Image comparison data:
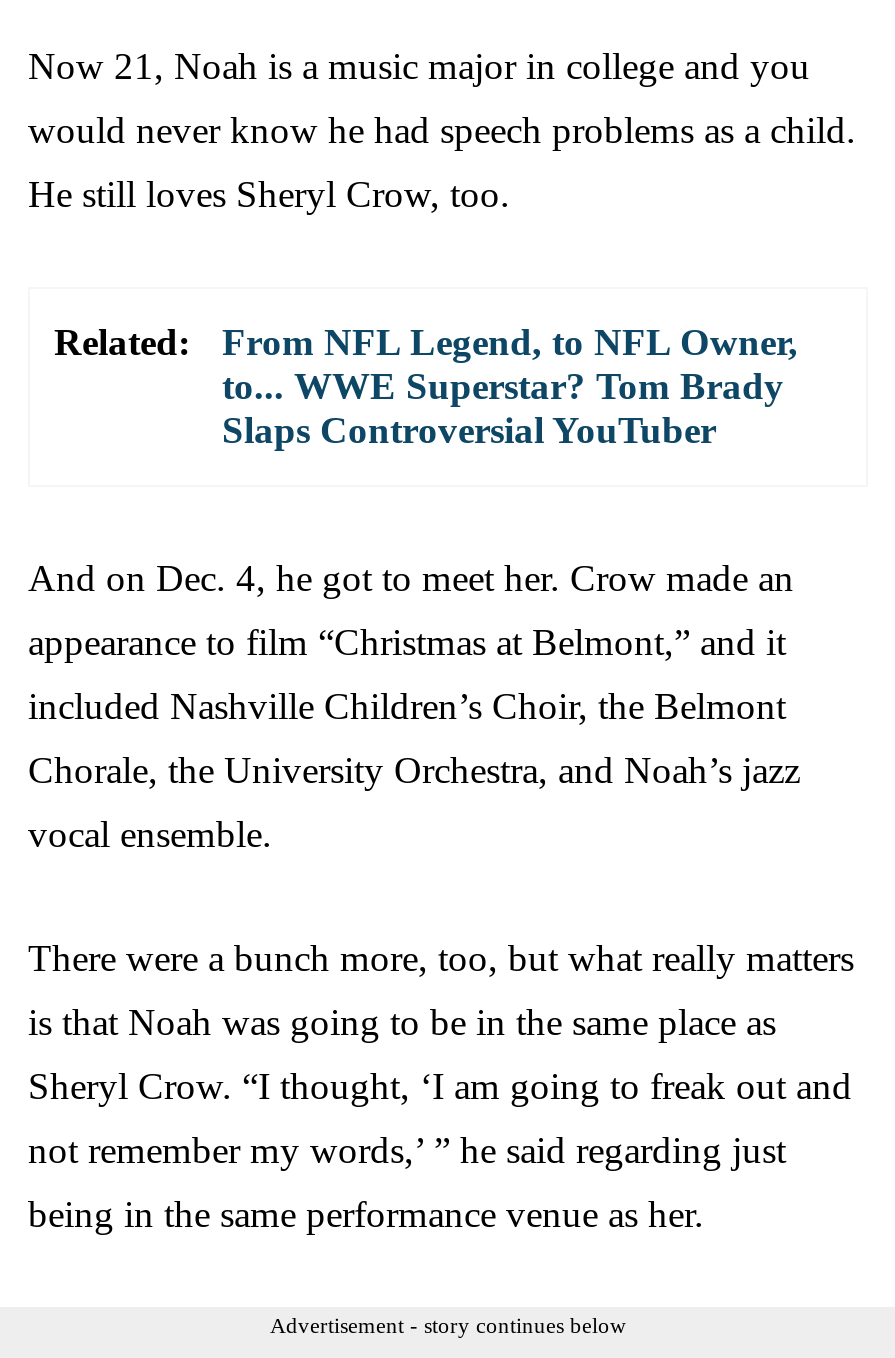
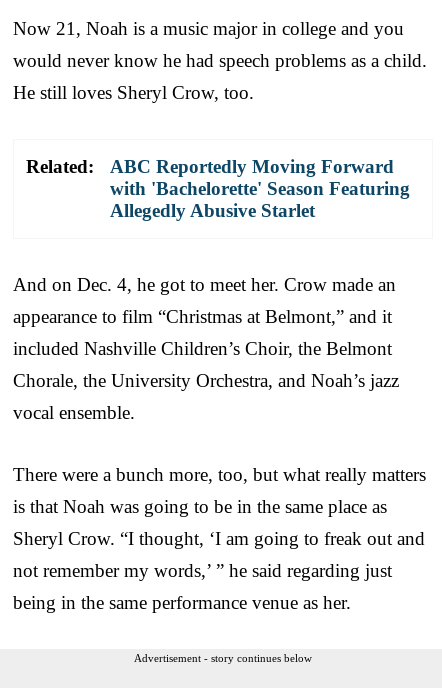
- From NFL Legend, to NFL Owner,
- to... WWE Superstar? Tom Brady
- Slaps Controversial YouTuber
+ ABC Reportedly Moving Forward
+ with 'Bachelorette' Season Featuring
+ Allegedly Abusive Starlet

Aim of the task:
Counting the line that contains "with 'Bachelorette' Season Featuring" as the first, copy exactly every line through the end of the records, and nothing else.

Answer to this task:
+ with 'Bachelorette' Season Featuring
+ Allegedly Abusive Starlet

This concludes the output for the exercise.